PROBLEM TO WORK ON: Your answer must be the lines from the start of the records through the line with "- 22.513 Fijian Dollar", exactly as written, without the pictures.

Difference listings
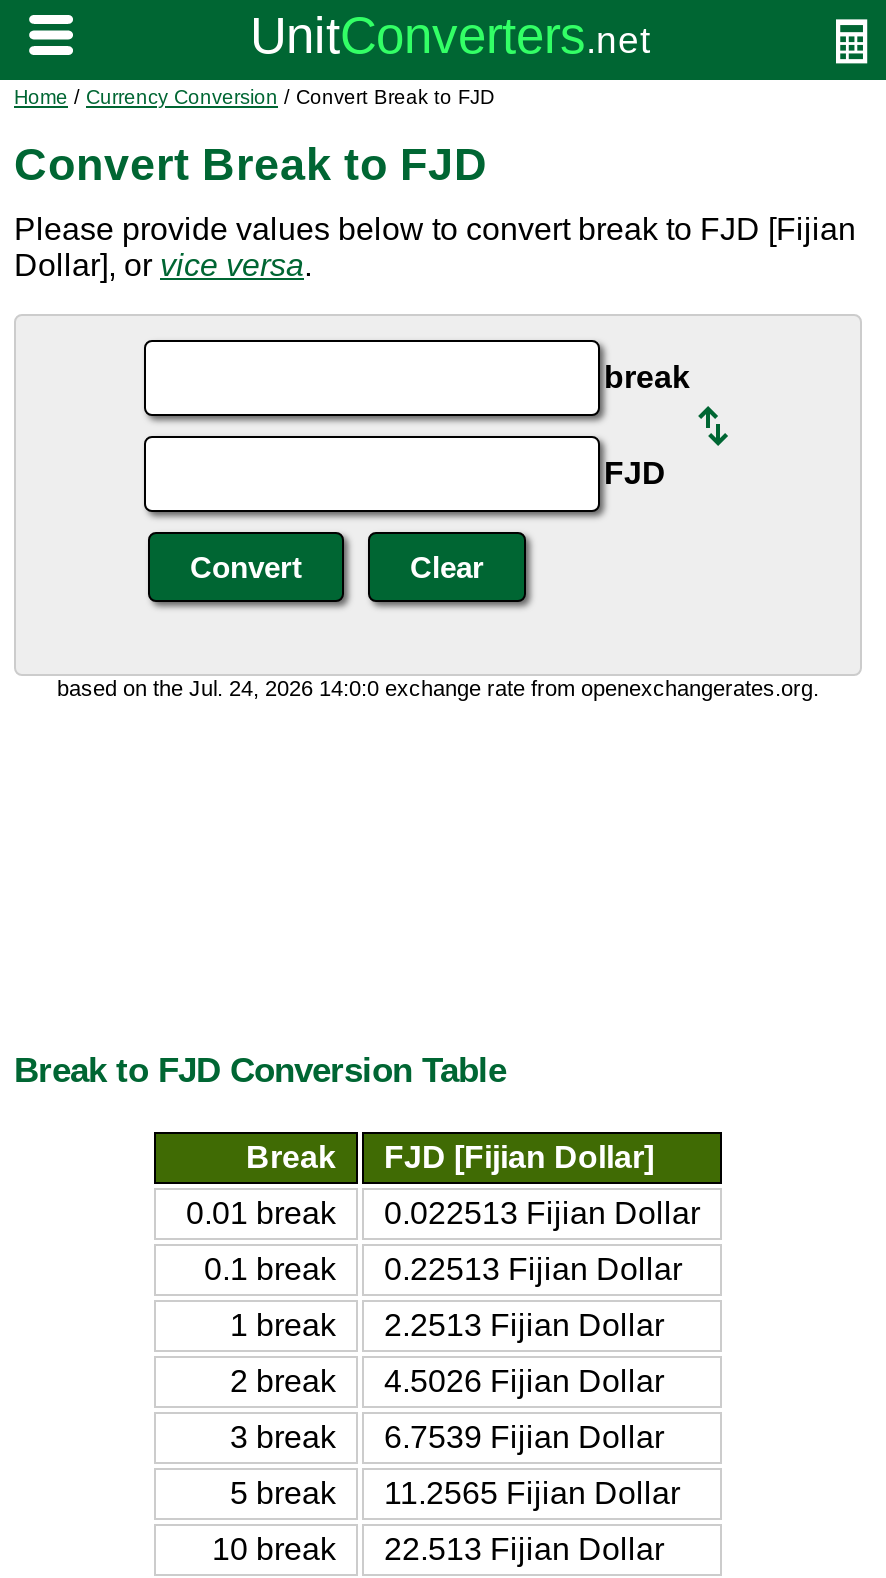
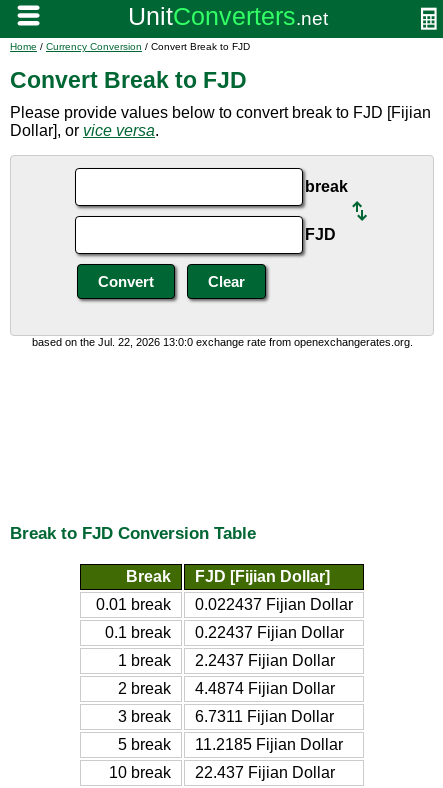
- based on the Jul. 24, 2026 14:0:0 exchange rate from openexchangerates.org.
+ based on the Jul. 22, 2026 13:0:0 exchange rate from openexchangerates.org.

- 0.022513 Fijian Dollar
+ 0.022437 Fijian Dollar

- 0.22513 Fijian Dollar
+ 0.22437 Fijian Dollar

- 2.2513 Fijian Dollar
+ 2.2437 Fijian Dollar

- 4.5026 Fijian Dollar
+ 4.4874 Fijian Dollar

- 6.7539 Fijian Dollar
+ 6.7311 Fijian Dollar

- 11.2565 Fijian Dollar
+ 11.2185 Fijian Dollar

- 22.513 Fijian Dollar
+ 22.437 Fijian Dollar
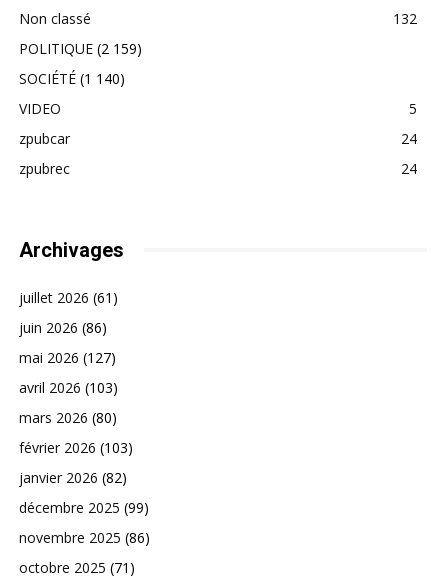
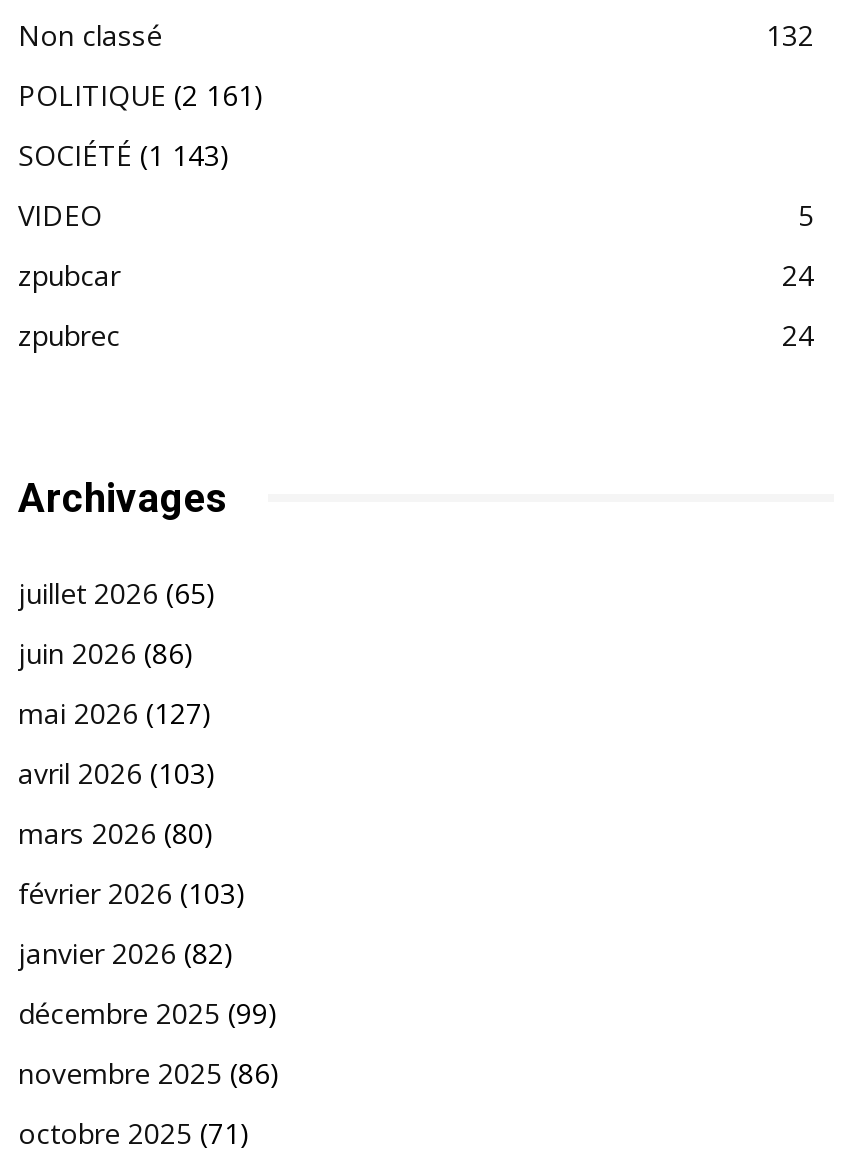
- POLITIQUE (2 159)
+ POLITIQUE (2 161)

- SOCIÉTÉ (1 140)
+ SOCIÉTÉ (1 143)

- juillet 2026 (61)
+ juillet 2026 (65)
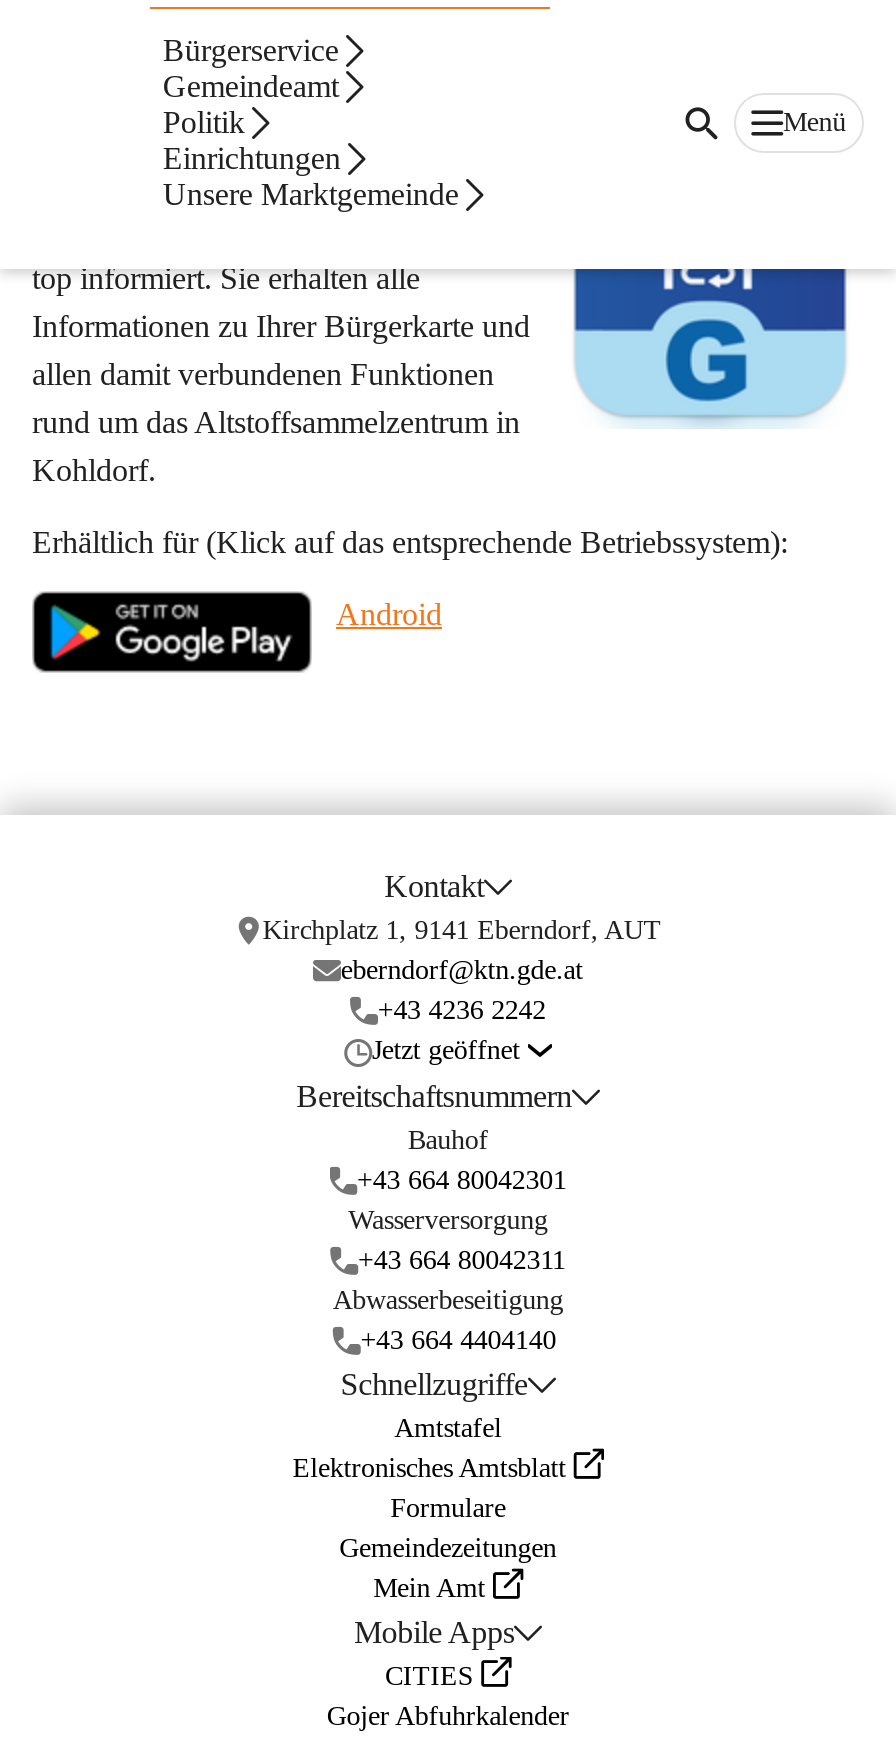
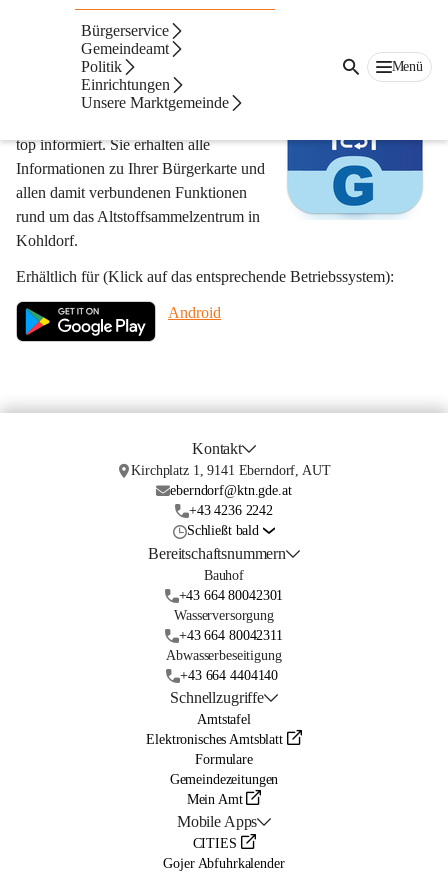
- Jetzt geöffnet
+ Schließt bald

ANSWER BOX:
- based on the Jul. 24, 2026 14:0:0 exchange rate from openexchangerates.org.
+ based on the Jul. 22, 2026 13:0:0 exchange rate from openexchangerates.org.

- 0.022513 Fijian Dollar
+ 0.022437 Fijian Dollar

- 0.22513 Fijian Dollar
+ 0.22437 Fijian Dollar

- 2.2513 Fijian Dollar
+ 2.2437 Fijian Dollar

- 4.5026 Fijian Dollar
+ 4.4874 Fijian Dollar

- 6.7539 Fijian Dollar
+ 6.7311 Fijian Dollar

- 11.2565 Fijian Dollar
+ 11.2185 Fijian Dollar

- 22.513 Fijian Dollar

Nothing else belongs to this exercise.